NetherRealm could have got away with packaging the lengthy single-player campaign with its arcade mode (pick your character, foe, stage and hop into a battle by yourself or with a friend), multiplayer and training options. Instead, the developer further bulked out the content on offer with the robust Challenge Tower — a collection (ahem, “kollection”) of bite-sized games that introduce variations on the usual three round fighting modes. In one challenge the player may be made spin a slot machine to determine handicaps or advantages for the upcoming fight while, in another, s/he is turned into a fragile zombie that has to use reserves of undead backups to overwhelm a single foe. The Vita version adds to the substantial content on offer with Bonus Challenge Tower, a mode that, just like the name suggests, throws in even more mini-games and fights.

The two modes combined offer a staggering amount of content, perfectly suited to handheld play. While Challenge Tower was a great mode on the console, the ability to pick up and play a handful of missions during a spare ten or fifteen minutes — accomplishing something like gaining in-game currency or unlocking new character skins and levels — works even better on a portable like the Vita.

The fighting itself is, just like the source material, very similar to the Mortal Kombat series’ standard (looser and a bit easier to approach than Capcom’s fare, but still with enough depth to encourage fairly serious training and play) and, whether the player finds that style of gameplay appealing or not will determine how much fun s/he will get out of the game. There’s an enormous amount of content here but almost all of it does revolve around, well, Mortal Kombat fighting conventions.

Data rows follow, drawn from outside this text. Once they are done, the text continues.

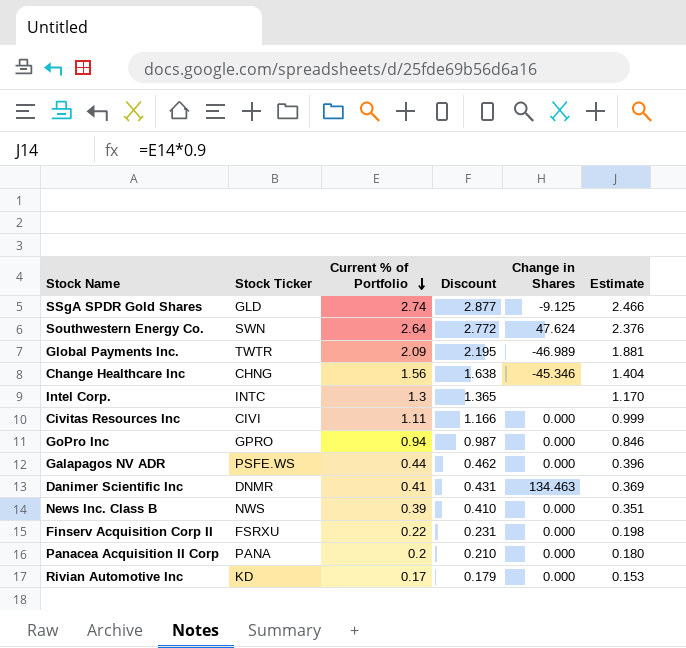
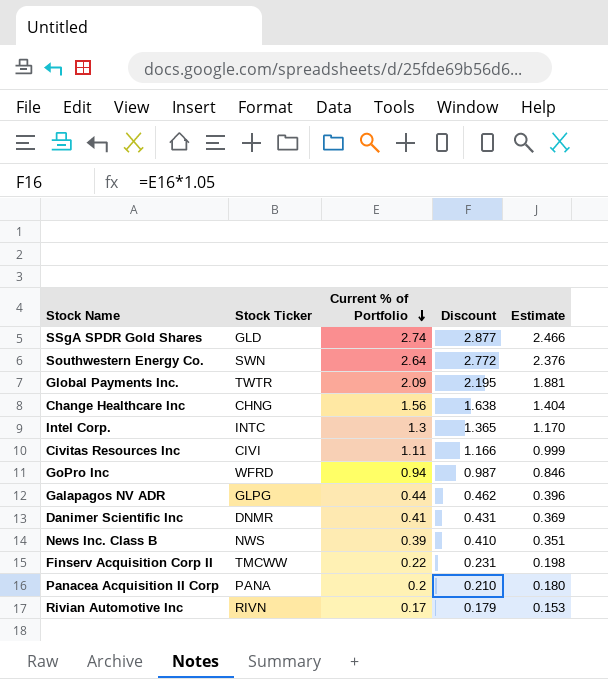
column Change in Shares | position: 5 -> none
GoPro Inc | Stock Ticker: GPRO -> WFRD
Galapagos NV ADR | Stock Ticker: PSFE.WS -> GLPG
Finserv Acquisition Corp II | Stock Ticker: FSRXU -> TMCWW
Rivian Automotive Inc | Stock Ticker: KD -> RIVN

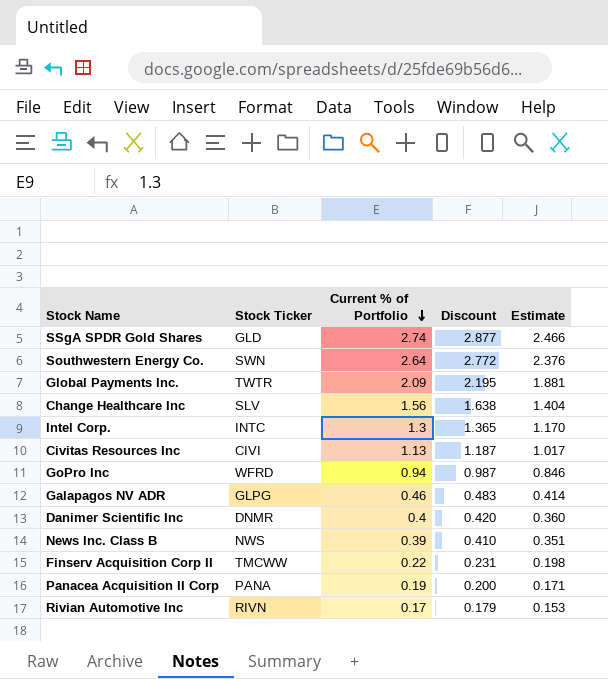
Change Healthcare Inc | Stock Ticker: CHNG -> SLV
Civitas Resources Inc | Current % of Portfolio: 1.11 -> 1.13
Civitas Resources Inc | Discount: 1.166 -> 1.187
Civitas Resources Inc | Estimate: 0.999 -> 1.017
Galapagos NV ADR | Current % of Portfolio: 0.44 -> 0.46
Galapagos NV ADR | Discount: 0.462 -> 0.483
Galapagos NV ADR | Estimate: 0.396 -> 0.414
Danimer Scientific Inc | Current % of Portfolio: 0.41 -> 0.4
Danimer Scientific Inc | Discount: 0.431 -> 0.420
Danimer Scientific Inc | Estimate: 0.369 -> 0.360
Panacea Acquisition II Corp | Current % of Portfolio: 0.2 -> 0.19
Panacea Acquisition II Corp | Discount: 0.210 -> 0.200
Panacea Acquisition II Corp | Estimate: 0.180 -> 0.171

The implementation of Vita-unique game mechanisms is tasteful and, even better, almost completely unobtrusive. NetherRealm seems to understand that the system’s features don’t need to be shoehorned in where they don’t belong and, because of this, has only added touchscreen and accelerometer based mechanics where they actually make sense. The ability to swipe in fatality or special, “X-ray” attack commands works well and, despite how natural this input method ends up feeling, isn’t mandatory. The only other use of the Vita’s technology is in newly added bonus games like “Test Your Slice” (essentially Fruit Ninja with severed heads and skulls) and various Bonus Challenge Tower objectives like fights where the player must defend themselves from attack while tapping away homing missiles at the same time. Most of these games could very easily have provided nothing more than finger-twisting exercises in frustration, but nearly every use of the system’s features is surprisingly fun and, best of all, completely ignorable for players who don’t want to bother with experiences that fall outside of traditional control schemes.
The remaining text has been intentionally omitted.